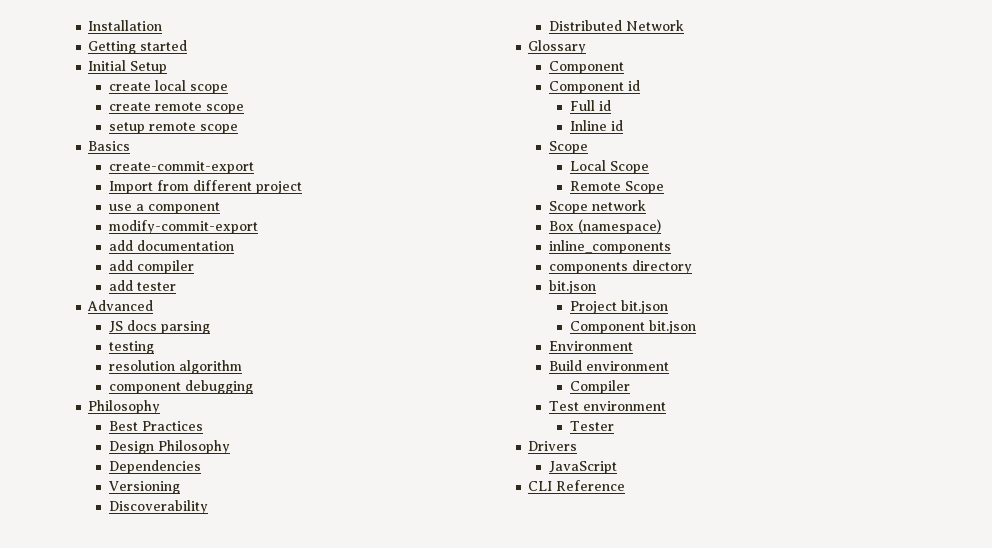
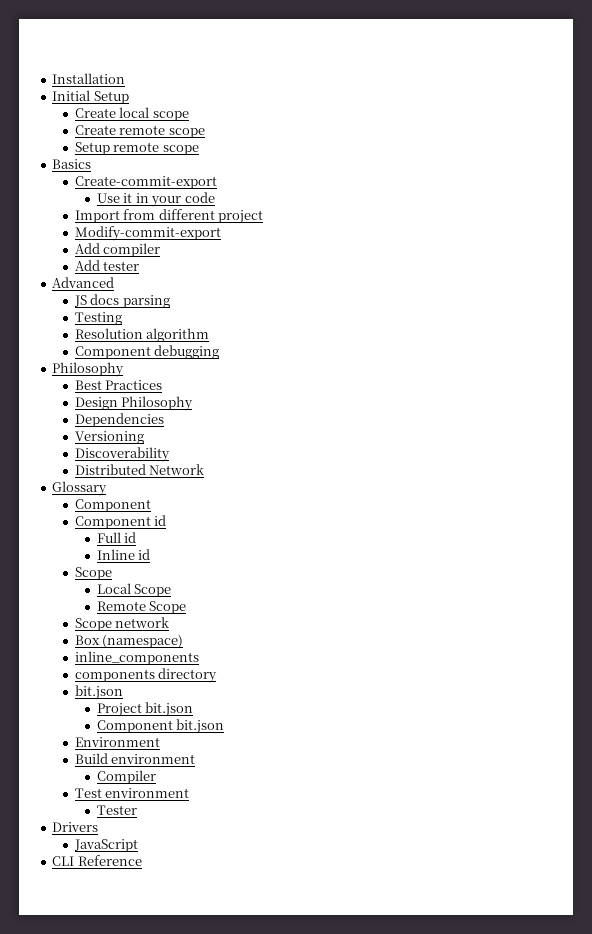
[88,40,188,54] // Getting started -> (126, 78) none
[108,82,151,91] create -> [74,108,116,118] Create
[108,102,244,114] [108,122,145,134] create remote scope // setup -> [74,125,205,138] [74,142,110,155] Create remote scope // Setup
[108,161,254,174] [108,180,302,194] [108,202,220,214] [108,220,258,234] [108,240,234,251] [108,260,133,271] create-commit-export // Import from different project // use a component // modify-commit-export // add documentation // add -> [74,176,217,189] [96,192,215,207] [74,209,264,224] [74,226,221,241] [74,243,100,254] Create-commit-export // Use it in your code // Import from different project // Modify-commit-export // Add
[108,280,133,291] add -> [74,260,100,271] Add
[108,341,154,354] [108,360,175,371] testing // resolution -> [74,312,122,325] [74,328,143,339] Testing // Resolution
[108,382,181,394] component -> [74,346,151,359] Component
———
TRY IT:
Scan the data, and report each line that uses the word "component".

RESPONSE BELOW:
[108,161,254,174] [108,180,302,194] [108,202,220,214] [108,220,258,234] [108,240,234,251] [108,260,133,271] create-commit-export // Import from different project // use a component // modify-commit-export // add documentation // add -> [74,176,217,189] [96,192,215,207] [74,209,264,224] [74,226,221,241] [74,243,100,254] Create-commit-export // Use it in your code // Import from different project // Modify-commit-export // Add
[108,382,181,394] component -> [74,346,151,359] Component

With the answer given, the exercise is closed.